2.2 Discrete, continuous and mixed random variables

Random variables can be discrete, continuous, or a mixture of both.

2.2.1 Discrete random variables

Definition 2.3 (Discrete random variable) A discrete random variable contains a finite, or countably infinite, number of values within any given interval of a given domain.

Example 2.4 In Example 2.1, exactly $11$ values of the random variable $Y$ are possible: $2, 3, \dots 12$.

In Example 2.2, the random variable $D$ can take one of three possible values: $-2$, $0$ or $2$.

In Example 2.3, the random variable $N$ takes a countably infinite number of possible values: $1, 2, 3, \dots$

The definition refers to the values of random variable, not to the sample space (i.e., the inputs to the function).

2.2.2 Continuous random variables

For a continuous sample space, the random variable is usually the identity function $Y(s) = s$.

For example, in Example 1.5 the sample space that describes how far a cricket ball can be thrown is already defined on the positive reals. Hence, we can define the random variable as $T(s) = s$, where $s$ is the distance specified in the sample space.

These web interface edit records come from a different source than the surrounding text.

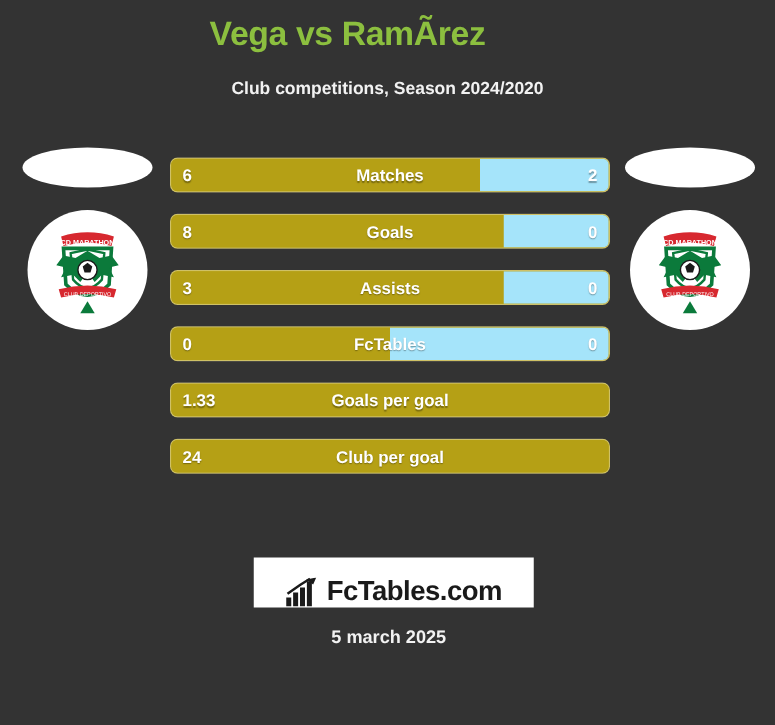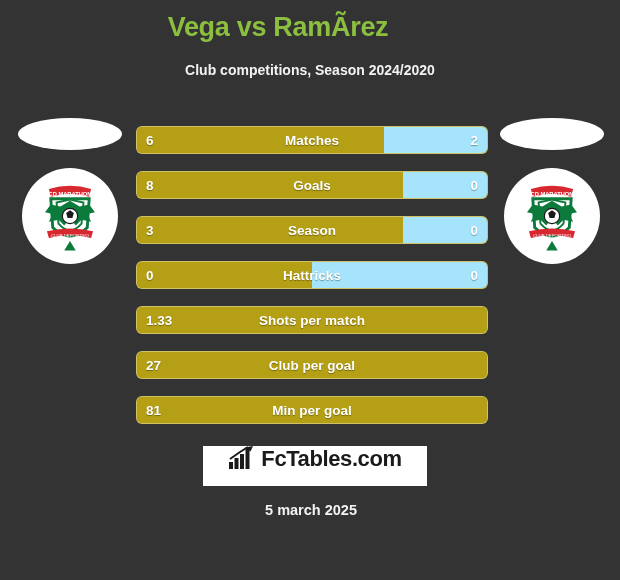--- a/index.html
+++ b/index.html
@@ -117,21 +117,21 @@
   .val.home { left: 9px; }
   .val.away { right: 9px; }
 
   
   .brand {
     position: absolute;
     left: 203px; top: 446px;
     width: 224px; height: 40px;
     background: #ffffff;
     display: flex;
-    align-items: flex-start;
+    align-items: flex-end;
     justify-content: center;
     gap: 7px;
   }
   .brand-icon { display: block; width: 26px; height: 24px; }
   .brand-text {
     color: #1a1a1a;
     font-size: 22px;
     font-weight: bold;
     letter-spacing: -0.4px;
   }
@@ -201,43 +201,38 @@
         <div class="bar-fill-right" style="width: 24%;"></div>
         <div class="val home">8</div>
         <div class="val away">0</div>
         <div class="bar-label">Goals</div>
       </div>
       <div class="bar-row">
         <div class="bar-fill-left" style="width: 76%;"></div>
         <div class="bar-fill-right" style="width: 24%;"></div>
         <div class="val home">3</div>
         <div class="val away">0</div>
-        <div class="bar-label">Season</div>
+        <div class="bar-label">Assists</div>
       </div>
       <div class="bar-row">
         <div class="bar-fill-left" style="width: 50%;"></div>
         <div class="bar-fill-right" style="width: 50%;"></div>
         <div class="val home">0</div>
         <div class="val away">0</div>
-        <div class="bar-label">Hattricks</div>
+        <div class="bar-label">FcTables</div>
       </div>
       <div class="bar-row">
         <div class="bar-fill-left" style="width: 100%;"></div>
         <div class="val home">1.33</div>
-        <div class="bar-label">Shots per match</div>
+        <div class="bar-label">Goals per goal</div>
       </div>
       <div class="bar-row">
         <div class="bar-fill-left" style="width: 100%;"></div>
-        <div class="val home">27</div>
+        <div class="val home">24</div>
         <div class="bar-label">Club per goal</div>
-      </div>
-      <div class="bar-row">
-        <div class="bar-fill-left" style="width: 100%;"></div>
-        <div class="val home">81</div>
-        <div class="bar-label">Min per goal</div>
       </div>
     </div>
 
   <div class="brand">
     <svg class="brand-icon" viewBox="0 0 26 24">
       <rect x="1" y="16" width="4" height="7" fill="#1a1a1a"></rect>
       <rect x="6.5" y="12" width="4" height="11" fill="#1a1a1a"></rect>
       <rect x="12" y="8" width="4" height="15" fill="#1a1a1a"></rect>
       <rect x="17.5" y="3" width="4" height="20" fill="#1a1a1a"></rect>
       <path d="M2 13 L12 6 L20 1" stroke="#1a1a1a" stroke-width="2" fill="none"></path>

Definition 2.4 (Continuous random variable) A continuous random variable can take on any value within any given interval of a given domain (at least in theory).

The value of a continuous random variable can never, in principle, be measured exactly, so in practice needs to be rounded.

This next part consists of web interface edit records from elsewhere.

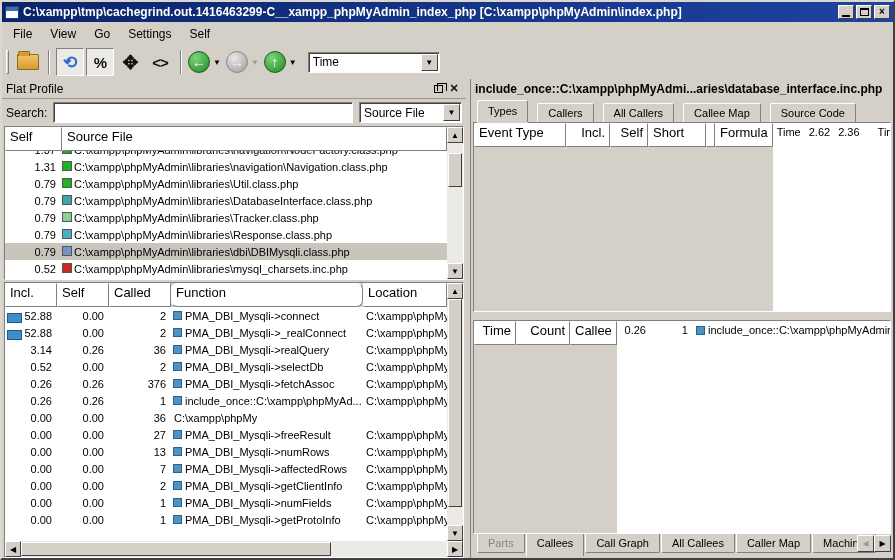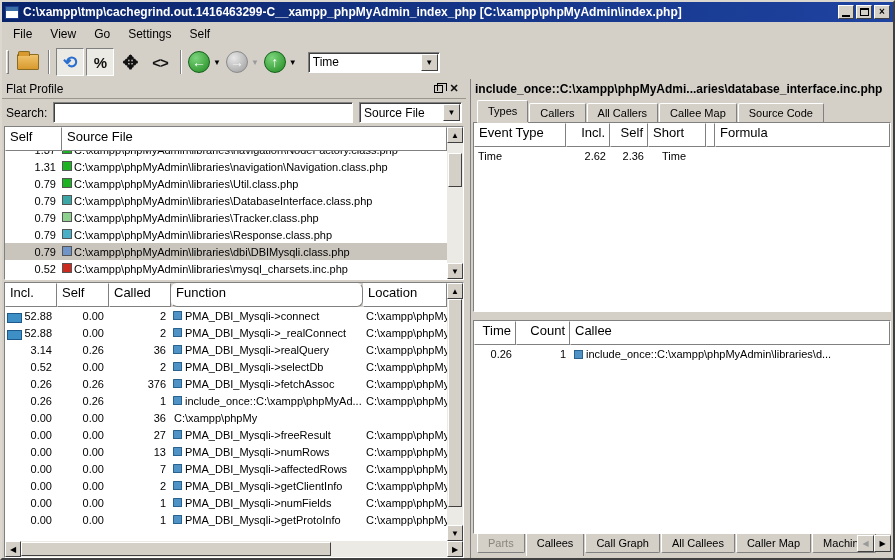--- a/index.html
+++ b/index.html
@@ -53,21 +53,21 @@
   .dock-caption .cap { flex:1 1 auto; }
   .dock-ic { width:16px; height:14px; display:flex; align-items:center; justify-content:center; font-size:11px; font-weight:bold; color:#111;}
   .float-glyph { width:9px; height:8px; border:1px solid #000; position:relative; background:#d4d0c8;}
   .float-glyph::before{ content:""; position:absolute; left:2px; top:-3px; width:8px; height:7px; border:1px solid #000; border-bottom:none; }
 
   .search-row { height:27px; display:flex; align-items:center; padding:2px 4px; gap:6px; flex:0 0 auto;}
   .search-input { flex:1 1 auto; height:21px; background:#fff; border:1px solid #808080; border-right-color:#fff; border-bottom-color:#fff; box-shadow:inset 1px 1px 0 #404040; }
   .combo-group { width:103px; flex:0 0 auto;}
 
   
-  .tablebox { border:1px solid; border-color:#808080 #fff #fff #808080; background:#fff; position:relative; overflow:hidden; display:flex; flex-direction:column;}
+  .tablebox { border:1px solid; border-color:#808080 #fff #fff #808080; background:#fff; position:relative; overflow:hidden; display:flex; }
   .thead { display:flex; flex:0 0 auto; background:#d4d0c8; }
   .hcell { height:24px; background:#ffffff; border:1px solid; border-color:#fff #808080 #808080 #fff; padding:1px 4px; font-size:13px; white-space:nowrap; overflow:hidden; }
   .rows { flex:1 1 auto; overflow:hidden; background:#fff; position:relative;}
 
   
   .vscroll { width:16px; flex:0 0 auto; background:#eceae4; display:flex; flex-direction:column; }
   .sbtn { width:16px; height:16px; background:#d4d0c8; border:1px solid; border-color:#fff #404040 #404040 #fff; font-size:8px; display:flex; align-items:center; justify-content:center; color:#000; flex:0 0 auto;}
   .sthumb { background:#d4d0c8; border:1px solid; border-color:#fff #404040 #404040 #fff; width:14px; margin:0 1px; flex:0 0 auto;}
   .strack { flex:1 1 auto; }
   .hscroll { height:16px; display:flex; flex:0 0 auto; background:#eceae4;}
@@ -92,21 +92,21 @@
   .grow { display:flex; height:17px; align-items:center; font-size:11px; white-space:nowrap;}
   .grow .num { text-align:right; padding-right:5px; flex:0 0 auto; position:relative;}
   .grow .fn { display:flex; align-items:center; overflow:hidden; flex:0 0 auto; padding-left:2px;}
   .grow .loc { overflow:hidden; padding-left:3px; }
   .bar-ic { position:absolute; left:2px; top:3px; width:15px; height:10px; background:#3e8fc6; border:1px solid #1d5a8a; }
   .fsq { width:9px; height:9px; background:#4f93c6; border:1px solid #2a628e; display:inline-block; margin-right:3px; flex:0 0 auto;}
 
   
   .detail-header { height:20px; font-weight:bold; font-size:12px; padding:2px 2px 0 2px; white-space:nowrap; overflow:hidden; flex:0 0 auto;}
   .tabbar { height:22px; display:flex; align-items:flex-end; padding-left:4px; flex:0 0 auto; position:relative;}
-  .tab { border:1px solid #808080; border-top-color:#fff; border-left-color:#fff; border-bottom:none; border-radius:2px 2px 0 0; background:#d4d0c8; padding:3px 10px 3px 10px; font-size:11px; margin-right:1px; height:19px; white-space:nowrap;}
+  .tab { border:1px solid #808080; border-top-color:#fff; border-left-color:#fff; border-bottom:none; border-radius:2px 2px 0 0; background:#d4d0c8; padding:3px 10px 3px 10px; font-size:11px; margin-right:9px; height:19px; white-space:nowrap;}
   .tab.active { height:22px; padding-top:4px; position:relative; z-index:2; box-shadow:0 1px 0 #d4d0c8;}
   .tabbar-bottom { align-items:flex-start; padding-left:4px; overflow:hidden;}
   .tab-b { border:1px solid #808080; border-left-color:#fff; border-top:none; border-radius:0 0 2px 2px; background:#d4d0c8; padding:3px 10px; font-size:11px; margin-right:1px; height:19px; white-space:nowrap;}
   .tab-b.active { height:29px; position:relative; z-index:2; box-shadow:0 -1px 0 #d4d0c8;}
   .tab-b.disabled { color:#8a867e; }
   .tabscroll { position:absolute; right:0; top:1px; display:flex; }
   .tabscroll .sbtn { height:17px; width:17px; font-size:8px;}
   .tabscroll .sbtn.disabled { color:#9a9a9a; }
 
   .types-table { height:190px; flex:0 0 auto; }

Example 2.5 (Heights) Height $H$ is often recorded to the nearest centimetre (e.g., $179$ cm) for convenience and practicality. Better measuring instruments may be able to record height to one or more decimal places of a centimetre. The range space is $R_H = \{ H(s) \mid s \in (0, \infty)\}$, or $R_H = \{ H(s) \mid s \in \mathbb{R}_{+}\}$.

Even though your height may not change, the notion of a random variable means that height varies from one realisation of the random process to another; that is, from one person to the next.

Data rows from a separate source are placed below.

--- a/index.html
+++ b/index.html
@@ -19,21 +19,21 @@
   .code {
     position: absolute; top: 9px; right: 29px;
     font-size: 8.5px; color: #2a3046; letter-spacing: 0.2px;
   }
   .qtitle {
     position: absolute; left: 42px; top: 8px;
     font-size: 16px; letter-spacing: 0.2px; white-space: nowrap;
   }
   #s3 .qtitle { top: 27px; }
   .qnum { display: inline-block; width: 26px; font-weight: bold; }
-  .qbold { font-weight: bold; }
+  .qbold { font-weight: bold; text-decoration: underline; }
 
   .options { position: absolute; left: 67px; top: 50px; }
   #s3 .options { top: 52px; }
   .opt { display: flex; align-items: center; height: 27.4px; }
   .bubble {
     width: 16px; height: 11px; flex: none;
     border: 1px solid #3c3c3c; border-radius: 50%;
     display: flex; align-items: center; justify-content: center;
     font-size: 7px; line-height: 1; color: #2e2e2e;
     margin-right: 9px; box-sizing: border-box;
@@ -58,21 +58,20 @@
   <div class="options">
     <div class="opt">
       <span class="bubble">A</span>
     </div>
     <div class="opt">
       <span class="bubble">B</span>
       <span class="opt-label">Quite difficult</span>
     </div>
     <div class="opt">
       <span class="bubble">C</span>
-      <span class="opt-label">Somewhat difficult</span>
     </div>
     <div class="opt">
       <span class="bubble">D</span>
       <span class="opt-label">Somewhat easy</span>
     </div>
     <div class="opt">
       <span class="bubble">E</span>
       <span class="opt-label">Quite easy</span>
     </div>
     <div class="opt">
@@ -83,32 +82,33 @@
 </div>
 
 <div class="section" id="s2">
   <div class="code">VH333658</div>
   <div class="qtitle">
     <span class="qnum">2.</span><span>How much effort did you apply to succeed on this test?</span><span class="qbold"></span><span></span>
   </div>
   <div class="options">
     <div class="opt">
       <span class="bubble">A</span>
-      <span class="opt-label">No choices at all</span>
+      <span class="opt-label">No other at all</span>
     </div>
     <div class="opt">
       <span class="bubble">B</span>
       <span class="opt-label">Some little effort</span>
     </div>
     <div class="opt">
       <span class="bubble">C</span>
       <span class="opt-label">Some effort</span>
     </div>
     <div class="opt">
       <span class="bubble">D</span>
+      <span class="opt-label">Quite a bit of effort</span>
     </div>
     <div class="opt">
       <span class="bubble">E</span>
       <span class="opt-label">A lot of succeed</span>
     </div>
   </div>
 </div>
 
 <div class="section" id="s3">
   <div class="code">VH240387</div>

Examples of continuous random variables include:

The volume of waste water treated at a sewage plant per day.
The weight of hearts in normal rats.
The lengths of the wings of butterflies.
The yield of barley from a large paddock.
The amount of rainfall recorded each year.
The time taken to perform a psychological test.

2.2.3 Mixed random variables

Some random variables are not completely discrete or continuous; these are called mixed random variables. The most commonly-occuring mixed random variable is continuous for the positive real numbers, plus a discrete component at zero.

Definition 2.5 (Mixed random variable) A mixed random variable has subsets where the random variable is discrete and subsets where the random variable is continuous.

Example 2.6 (Vehicle wait times) Consider the time spent by vehicles waiting at a set of traffic lights before proceeding through the intersection.

If the light is green on arrival, the wait time is exactly zero (i.e., discrete): the vehicle can drive straight through the intersection. A wait time of zero seconds can be measured exactly. However, if the light is red on arrival, the vehicle needs to wait a continuous amount of time before it turns green.

The time spent waiting is a mixed random variable.

2.3 Univariate probability functions

The previous section introduced random variables: real values assigned to outcomes in the sample space. Often, many elements of the sample space were assigned to the same value of the random variable. Therefore, we can assign probabilities to various values of the random variable, and develop a probability model for the random variable.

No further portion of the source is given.